At the last House legislation session, the Republicans rejected a proposal to prevent significant business tax increases that are likely to hit businesses by January 1, 2021.  Last year, the Democrat’s budget contained “triggers” that would increase the Business Profit Tax by 2.6% and the Business Enterprise Tax by 12.5%  if the state revenues fell by at least 6% below official estimates in the Fiscal Year 2020.  It’s been stated that the preliminary state revenue figures to date came close, at 5.4% at the end of June. At this point, it will not trigger this increase, but I’m sure businesses are keeping their fingers crossed.

A quote from Jim Roche, President of the Business and Industry Association said, “If this holds true after the audited figures have been released, every business in New Hampshire will have dodged a bullet.” He went on to say, “With all the struggles businesses are experiencing as they come back from the COVID-19 pandemic, higher taxes are the last thing they need.”

The other “bullet” we missed was due to Governor Sununu’s veto of the bill proposed by Senator Feltes and passed by the Democratic legislatures. This was the Mandatory Family Leave Act. This would have had a horrific impact on the employer and the employee if he/she failed to “opt-out” of this program. This was the Democrats’ way to impose an unwanted income tax (SB-1 – 2019 session).

This is not how Republicans look to help out businesses in New Hampshire. In 2017 and 2018, when I was your state representative, we voted to reduce the Business Profits Taxes from 7.9% to 7.5% and the Business Enterprise Tax from .67% to .5%, which was making our state more competitive to attract and retain jobs and grow our economy. In 2019 and 2020, when the business taxes would have been reduced further, the Democrats put a freeze on this opportunity.

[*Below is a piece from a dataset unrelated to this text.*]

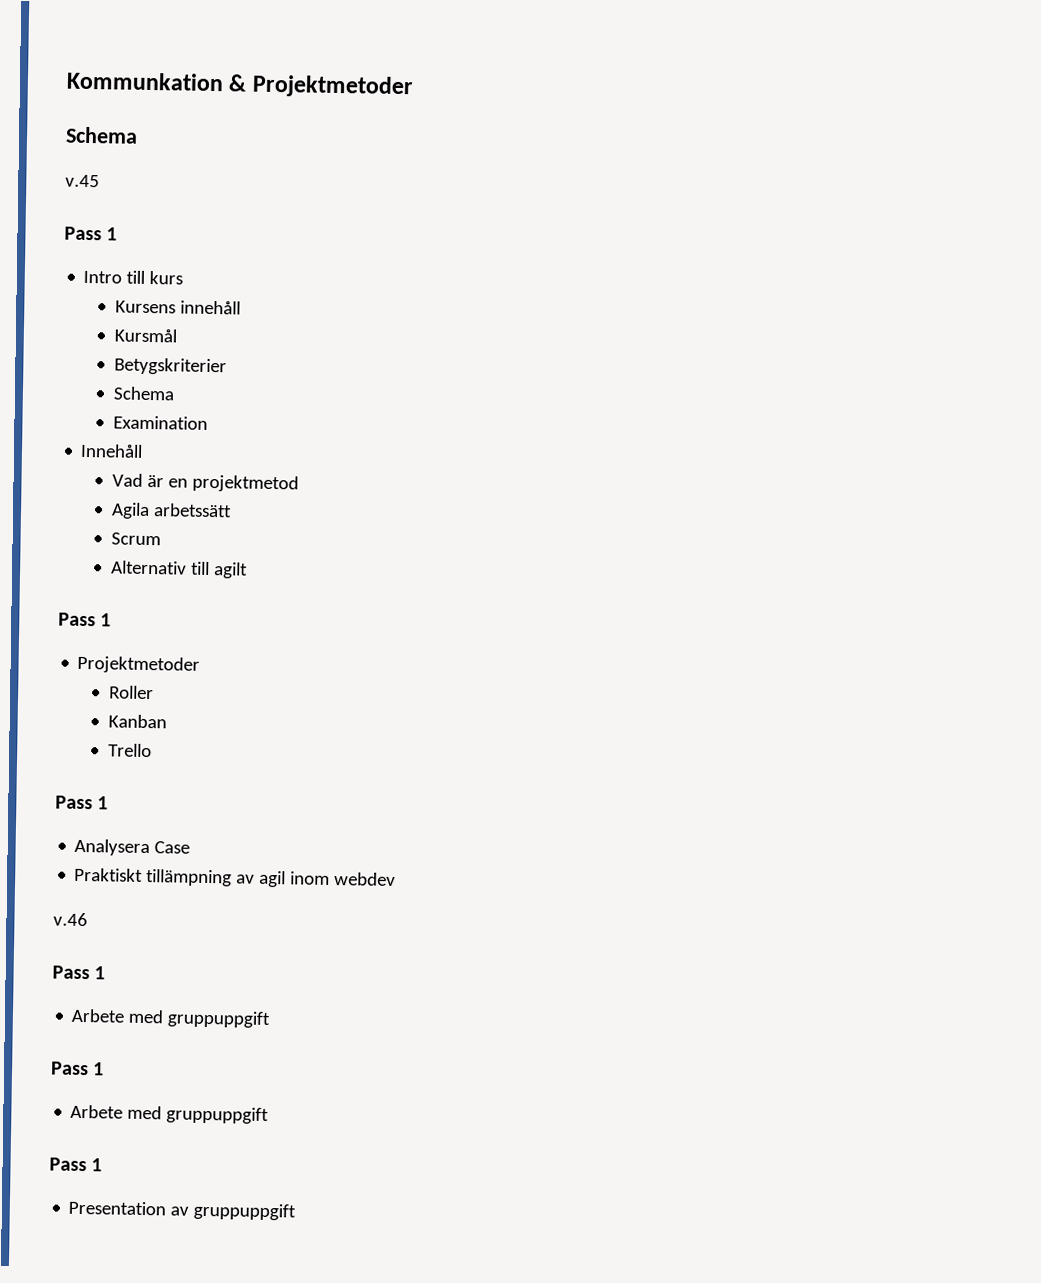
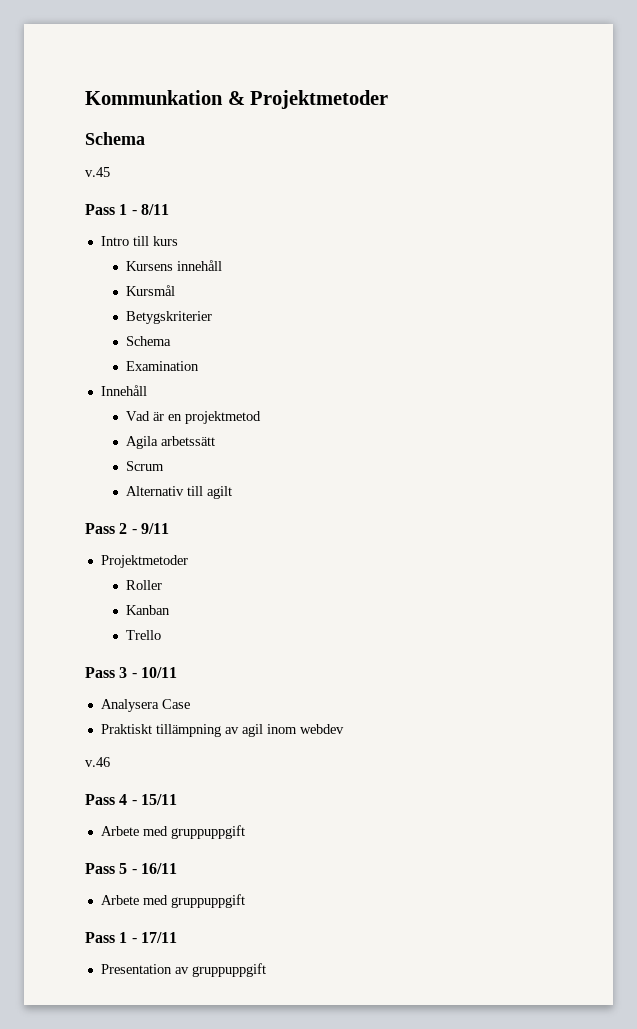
(118, 234) none -> [131,204,169,215] - 8/11
[100,613,112,627] 1 -> [119,523,169,534] 2 - 9/11
[97,796,109,810] 1 -> [119,667,177,678] 3 - 10/11
[94,966,106,980] [71,1008,272,1029] [50,1061,105,1076] [70,1104,270,1125] [49,1157,103,1172] 1 // Arbete med gruppuppgift // Pass 1 // Arbete med gruppuppgift // Pass 1 -> [119,794,177,805] [100,825,245,839] [85,863,177,874] [100,894,245,908] [85,932,177,943] 4 - 15/11 // Arbete med gruppuppgift // Pass 5 - 16/11 // Arbete med gruppuppgift // Pass 1 - 17/11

The questions that New Hampshire businesses face right now due to the threat of this “trigger” that was put into the 2019 budget by the Democratic legislature, and the results of the COVID-19 pandemic is, will employers rehire employees that they may have had to temporarily let go, will they hire more people, or do they expand their company? If elected in November, I would be one representative who would fight to eliminate this “trigger” legislation at the earliest possible time when the new Legislature resumes.

As a retired  business owner, I know the present situation not only affects businesses, but the welfare of families. That’s the real trigger effect, and it’s all common sense.  We must elect conservative Republicans to fight and create a balanced budget for New Hampshire after serious expenses due to the  COVID-19 pandemic. The New Hampshire way is to say “No!” to taxes. I ask for your vote on September 8 and November 3. If families must budget to live within their means, so should the State.